PINTO0309/whisper-onnx-cpu

whisper-onnx-cpu

PyTorch free.

This repository has been reimplemented with ONNX using zhuzilin/whisper-openvino as a reference.

No need to install PyTorch or TensorFlow. All backend logic using PyTorch was rewritten to a Numpy implementation from scratch.

Click here for GPU version: https://github.com/PINTO0309/whisper-onnx-tensorrt

1. Environment

Although it can run directly on the host PC, I strongly recommend the use of Docker to avoid breaking the environment.

Docker
onnx 1.16.1
onnxruntime 1.18.1
etc (See Dockerfile.xxx)

2. Converted Models

https://github.com/PINTO0309/PINTO_model_zoo/tree/main/381_Whisper

3. Docker run

Do not use this Docker container in its raw, unprocessed form for operations. It is intended for simple testing only, so administrative privileges have been effectively disabled.

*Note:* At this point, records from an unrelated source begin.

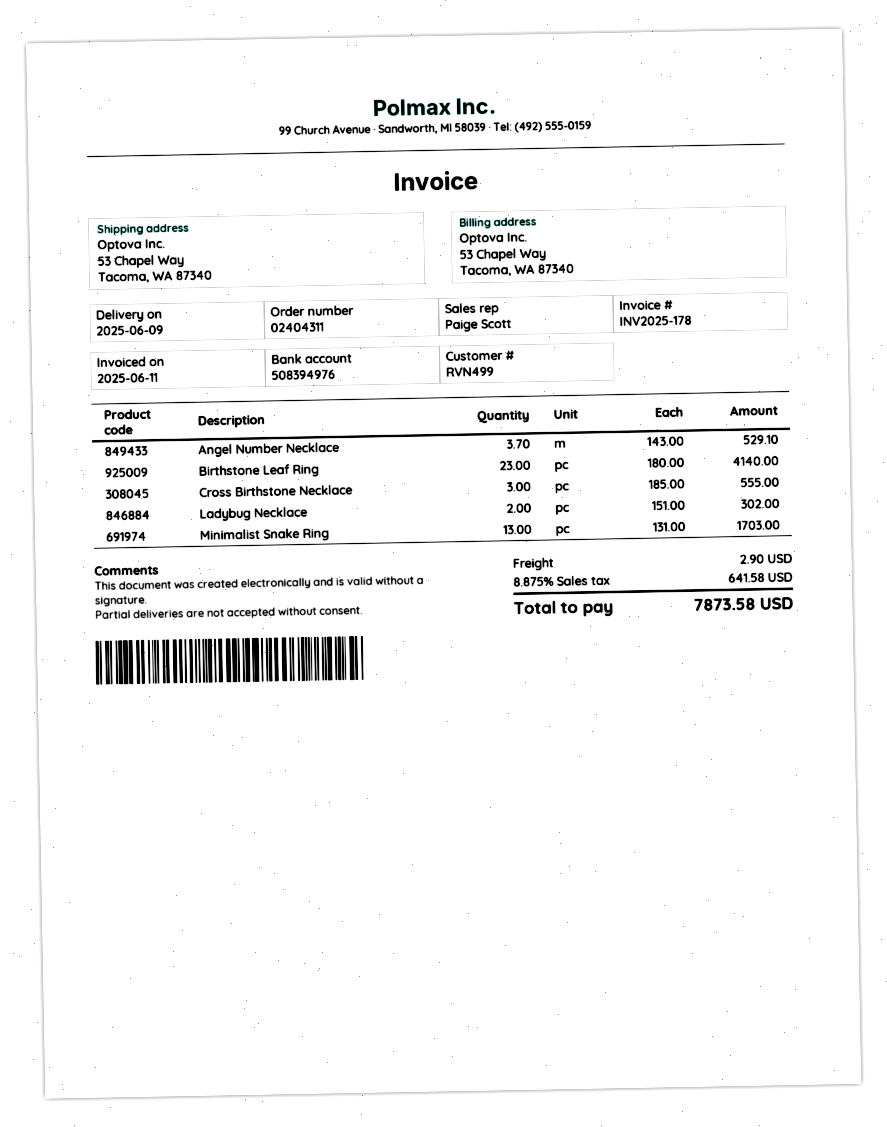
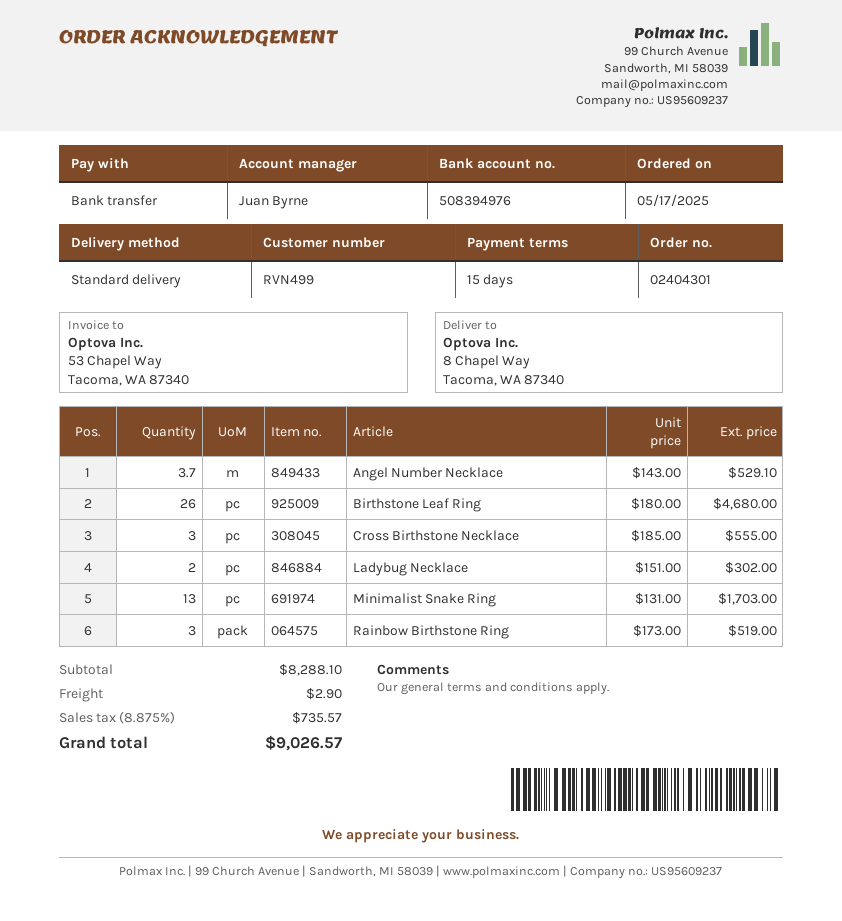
order number: 02404311 -> 02404301
sales rep: Paige Scott -> Juan Byrne
ship to: 53 Chapel Way, Tacoma, WA 87340 -> 8 Chapel Way, Tacoma, WA 87340
Birthstone Leaf Ring: 23 x 180.00 = 4140.00 -> 26 x 180.00 = 4680.00
Rainbow Birthstone Ring: none -> 3 x 173.00 = 519.00
tax: 8.875% = 641.58 -> 8.875% = 735.57
total: 7873.58 -> 9026.57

git clone https://github.com/PINTO0309/whisper-onnx-cpu.git && cd whisper-onnx-cpu

docker run --rm -it \
-v `pwd`:/workdir \
--device /dev/snd:/dev/snd \
pinto0309/whisper-onnx-cpu

4. Docker build

If you do not need to build the docker image by yourself, you do not need to perform this step.

4-1. CPU ver

docker build -t whisper-onnx-cpu -f Dockerfile.cpu .

4-2. docker run

docker run --rm -it \
-v `pwd`:/workdir \
--device /dev/snd:/dev/snd \
whisper-onnx-cpu

5. Transcribe

--mode option
```
mic  : Microphone
audio: Audito File
```
--language option

Fixes the language to be recognized to the specified language. See: 6. Languages
--model option

I have a Large size model committed here, but I was too lazy to provide it to you guys, so I excluded it as an option.
```
tiny.en
tiny
base.en
base
small.en
small
medium.en
medium
```

command

The onnx file is automatically downloaded when the sample is run. If --language is not specified, the tokenizer will auto-detect the language. If you are using a CPU with Hyper-Threading enabled, the code is written so that onnxruntime will infer in parallel with (number of physical CPU cores * 2 - 1) to maximize performance. I don't have a high-end CPU, so please try it with a wealthy CPU with about 128 threads. If you are using a CPU with Hyper-Threading disabled, you may need to comment out the sess_options line below.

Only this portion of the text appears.